Using the records below, give again exactly the lines from the line that contains "- Three LI wrestlers place in top 8 at Fargo" through the line that contains "- Eden dies at 72", both ends included, and only those.

EXERCISE DATA =>

+++

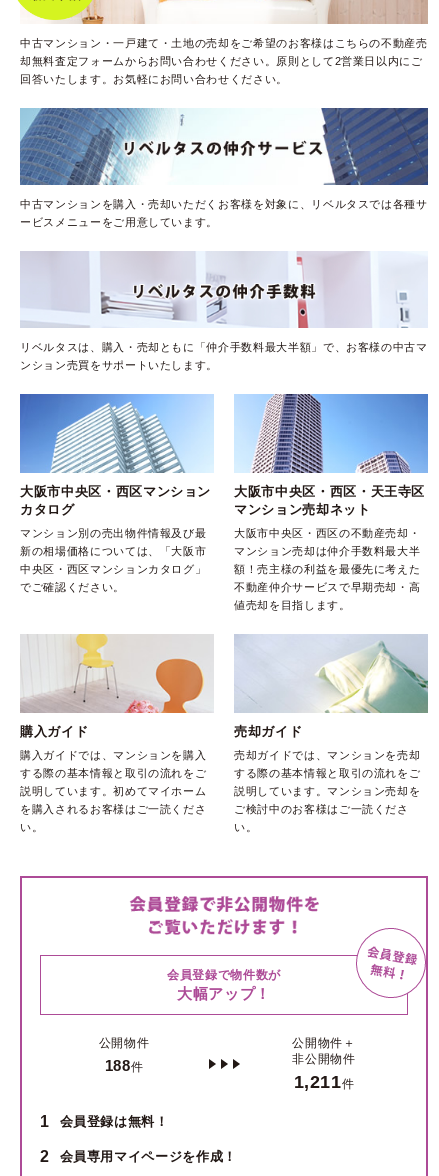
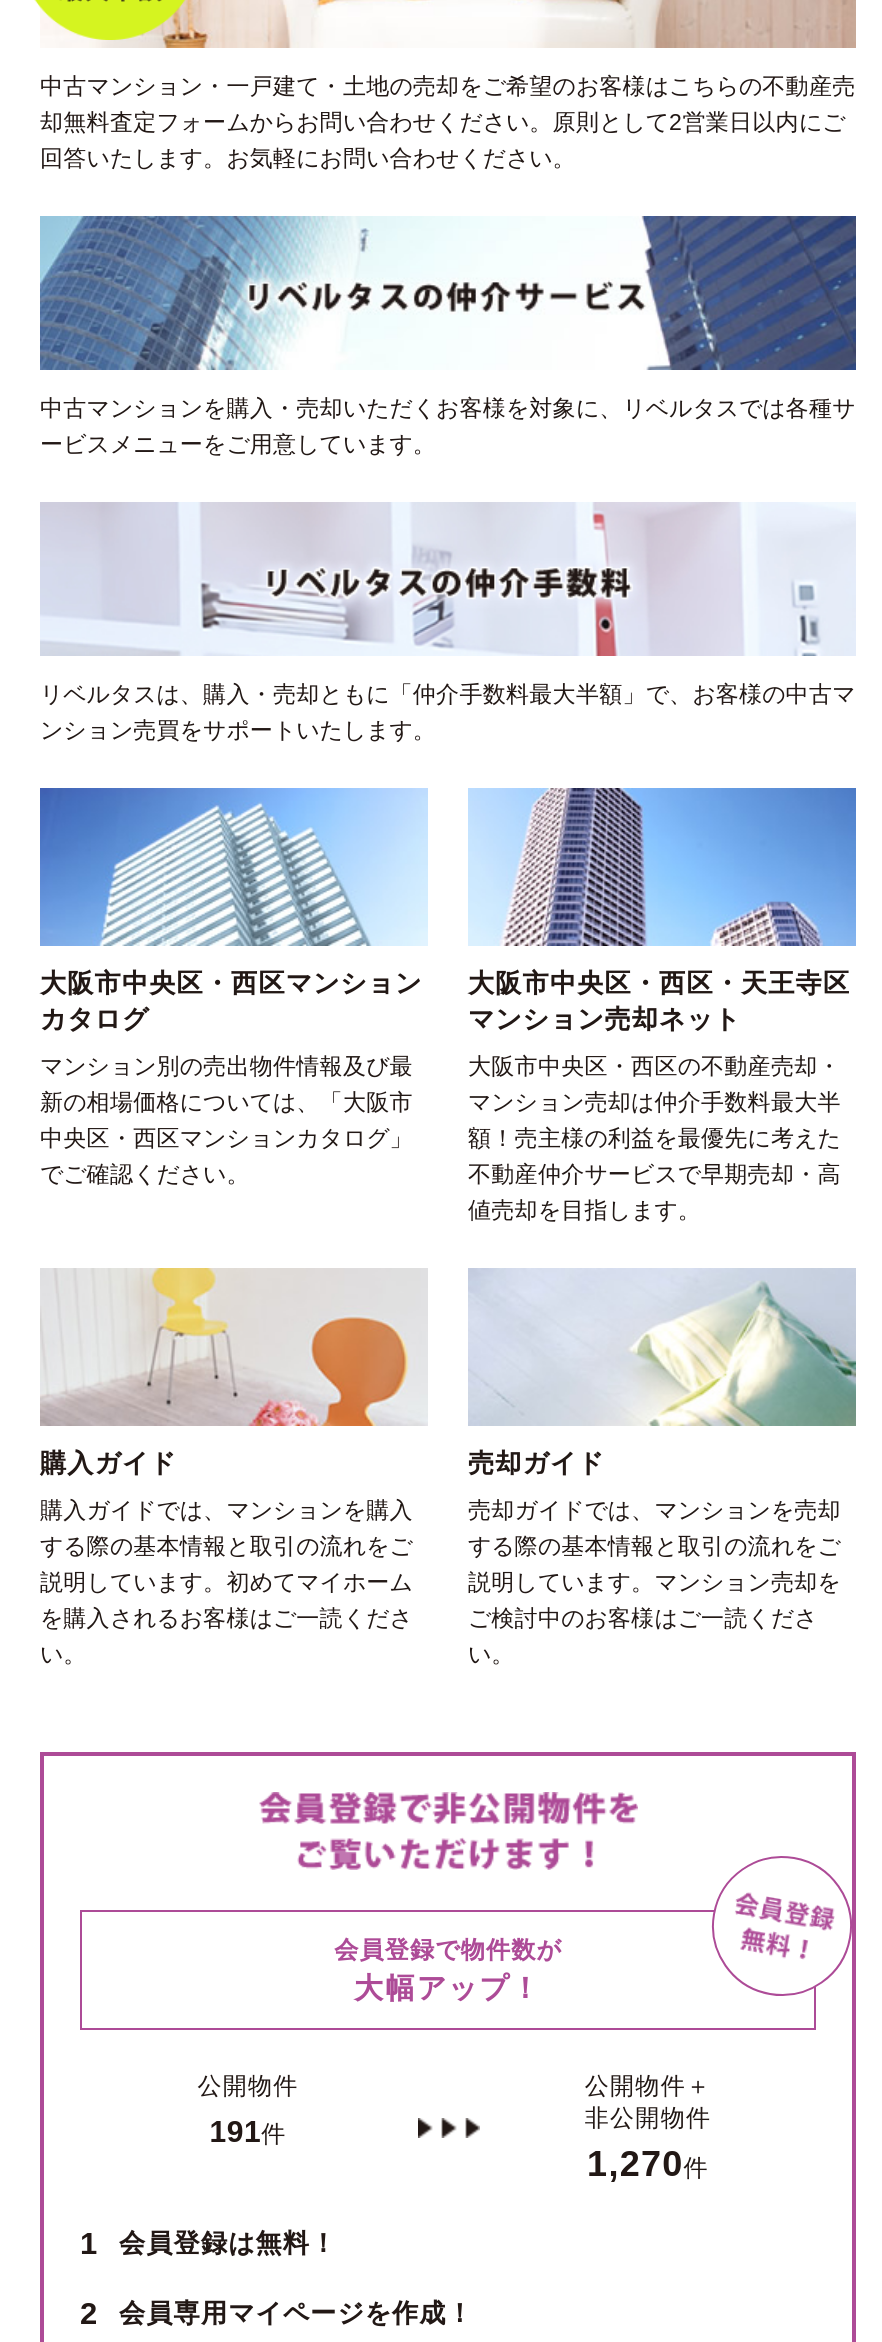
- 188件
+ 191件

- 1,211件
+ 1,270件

+++

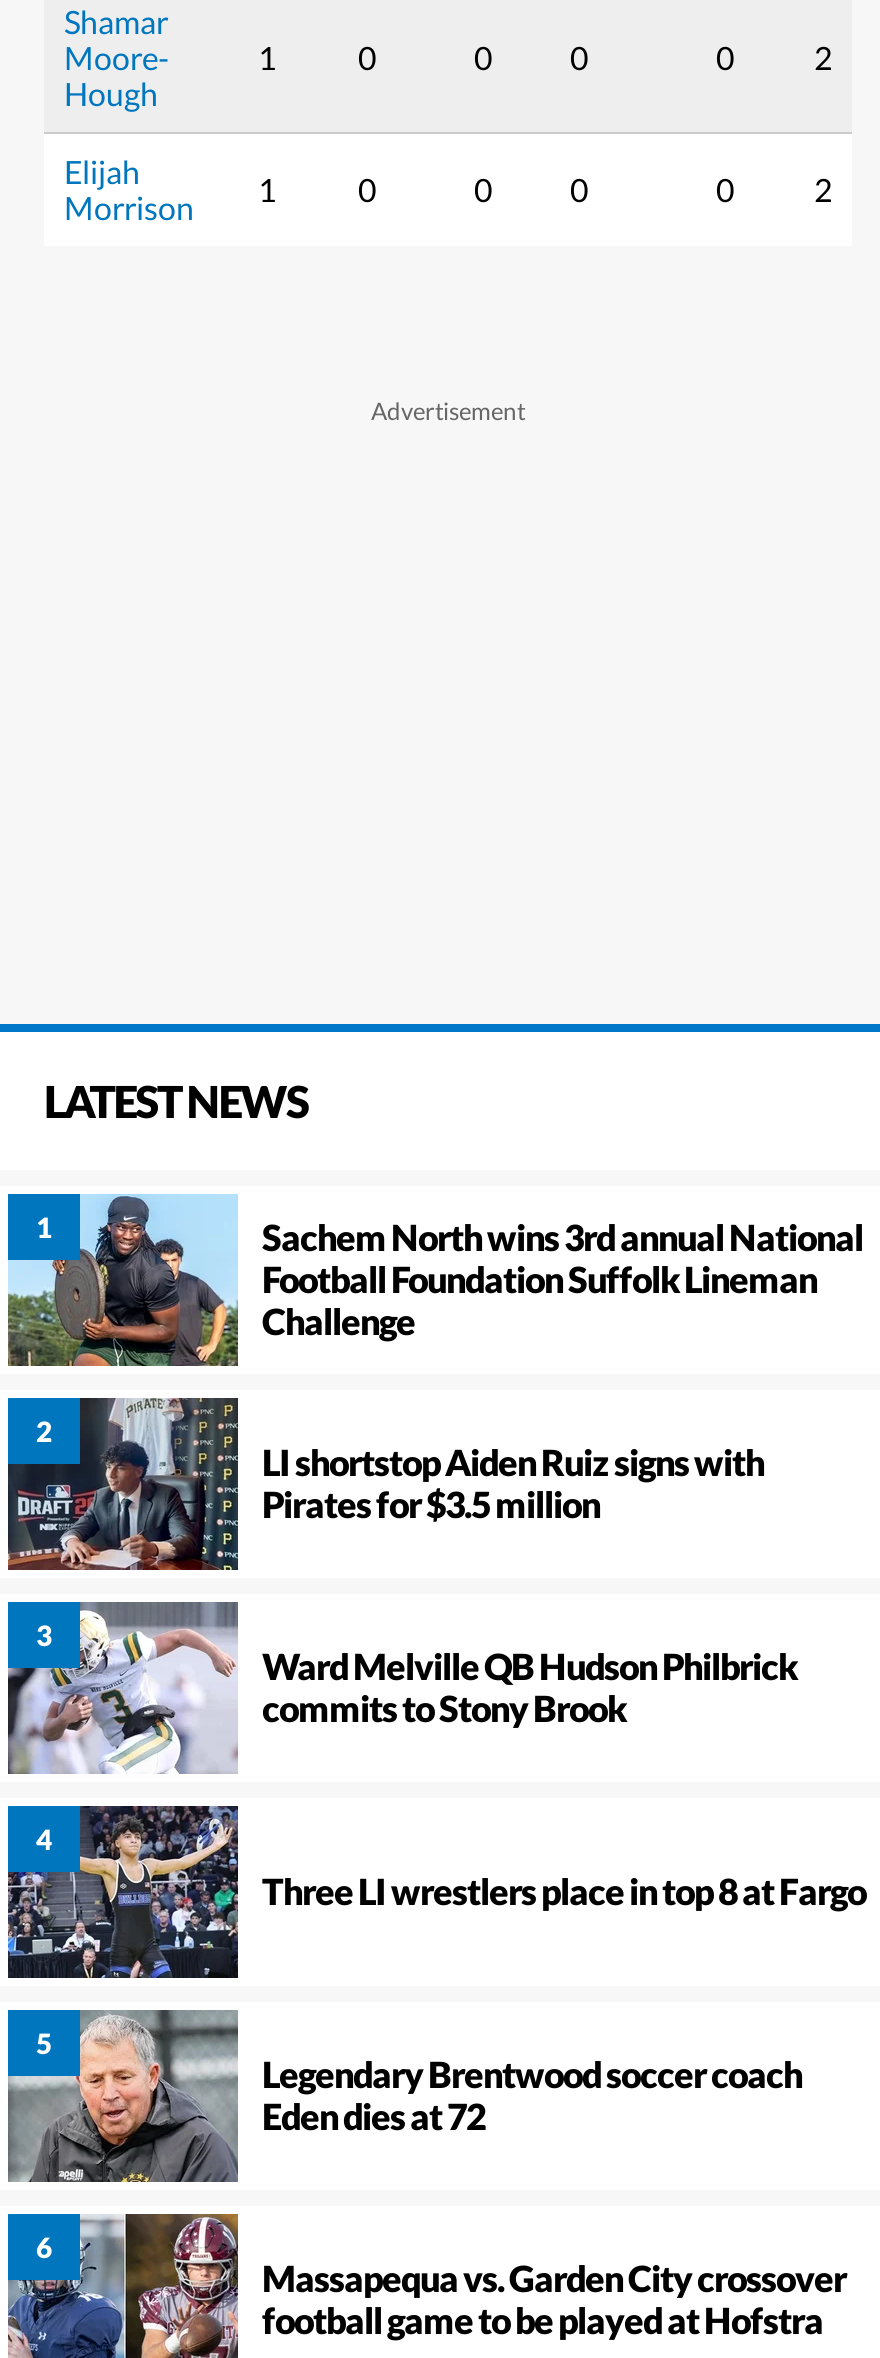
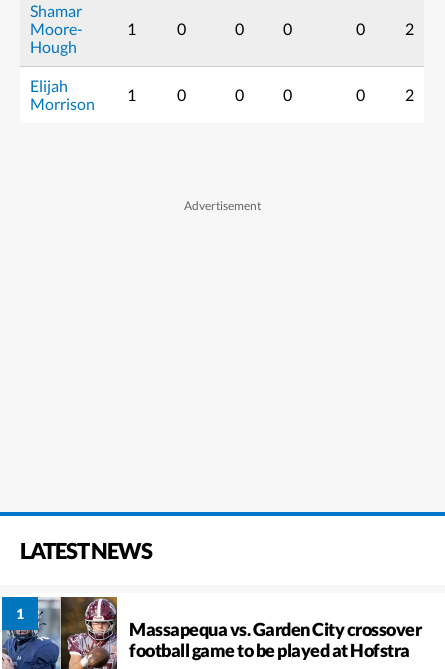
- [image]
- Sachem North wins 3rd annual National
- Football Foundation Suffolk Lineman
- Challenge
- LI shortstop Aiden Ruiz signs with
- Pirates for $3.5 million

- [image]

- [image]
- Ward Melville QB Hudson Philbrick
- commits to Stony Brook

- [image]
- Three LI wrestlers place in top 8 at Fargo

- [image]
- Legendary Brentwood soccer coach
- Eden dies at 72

+++

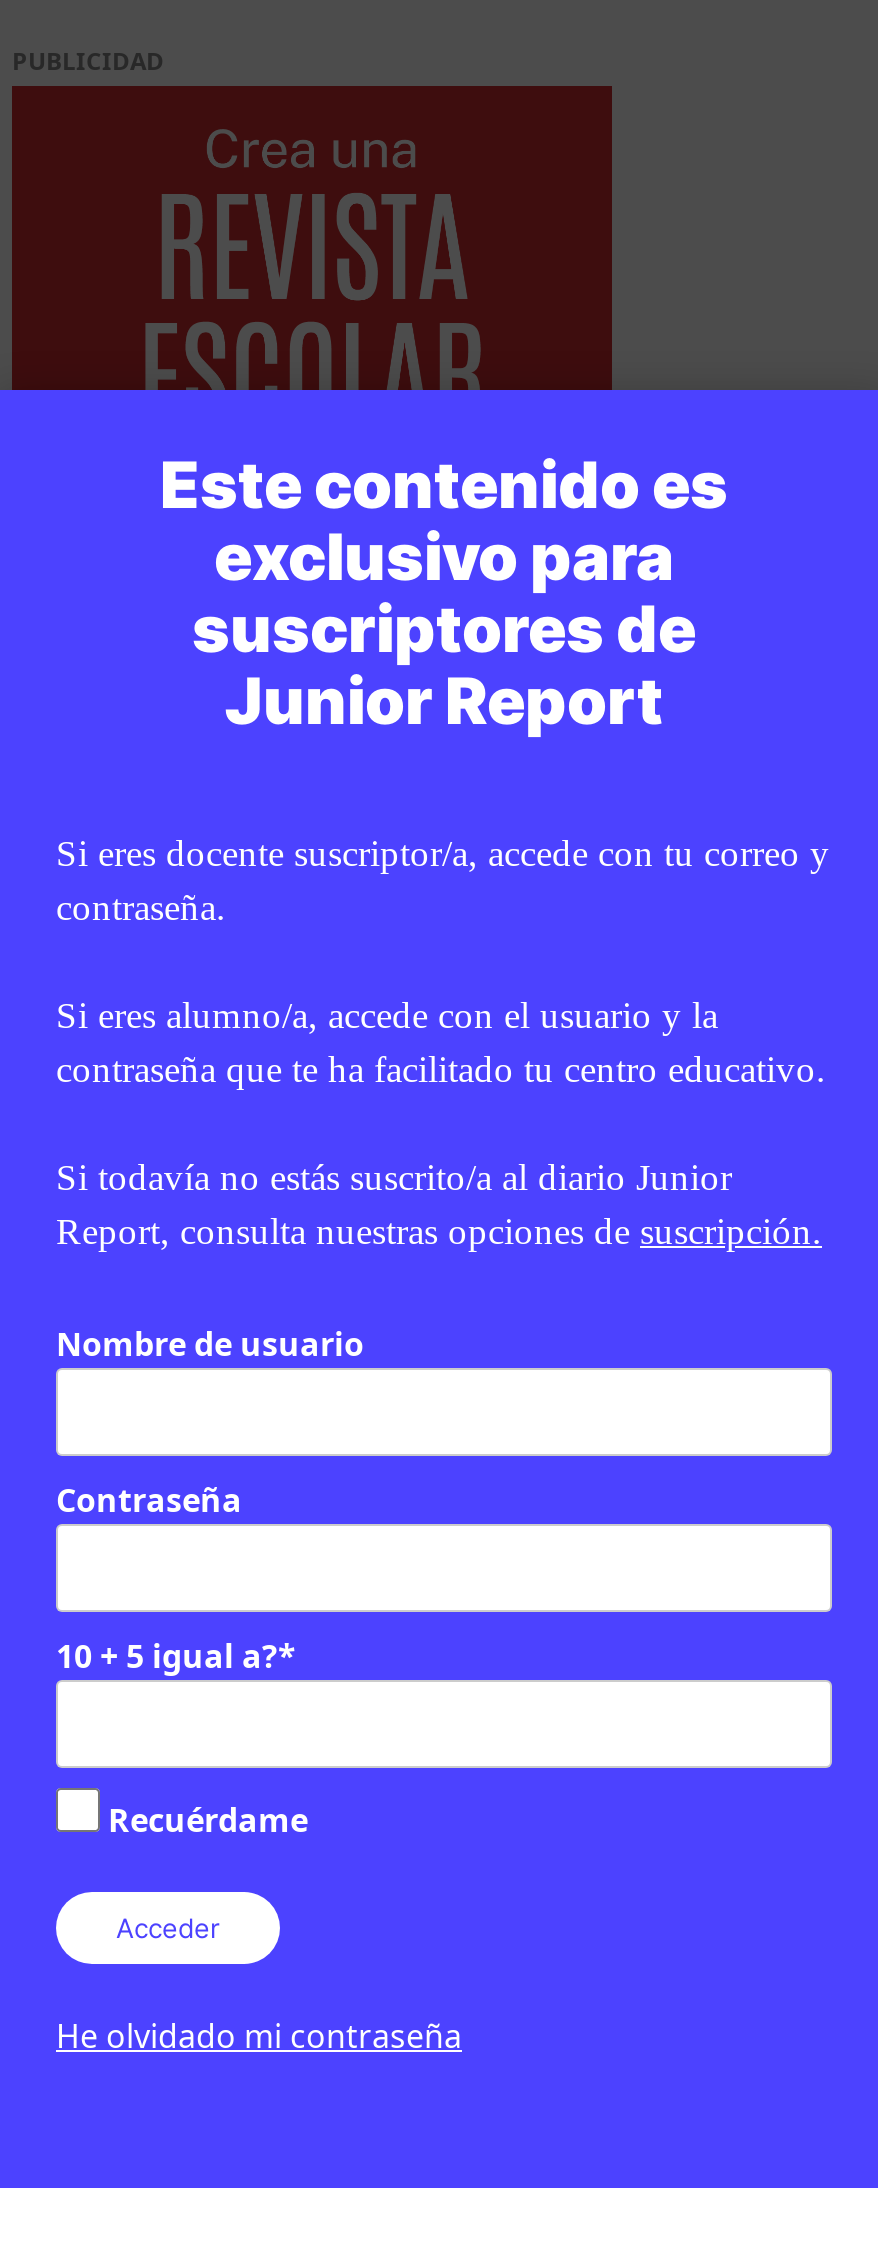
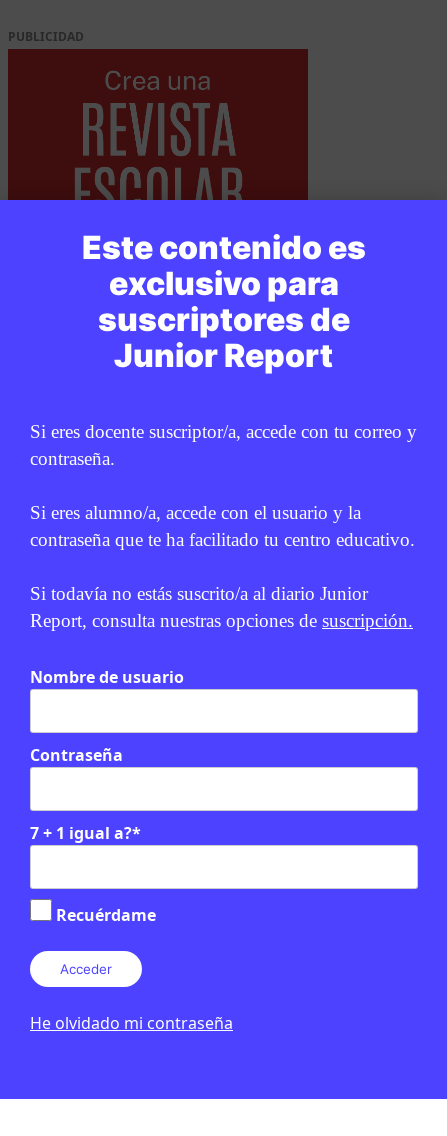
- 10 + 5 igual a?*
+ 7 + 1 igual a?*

+++

REPLY TO THE EXERCISE =>
- Three LI wrestlers place in top 8 at Fargo

- [image]
- Legendary Brentwood soccer coach
- Eden dies at 72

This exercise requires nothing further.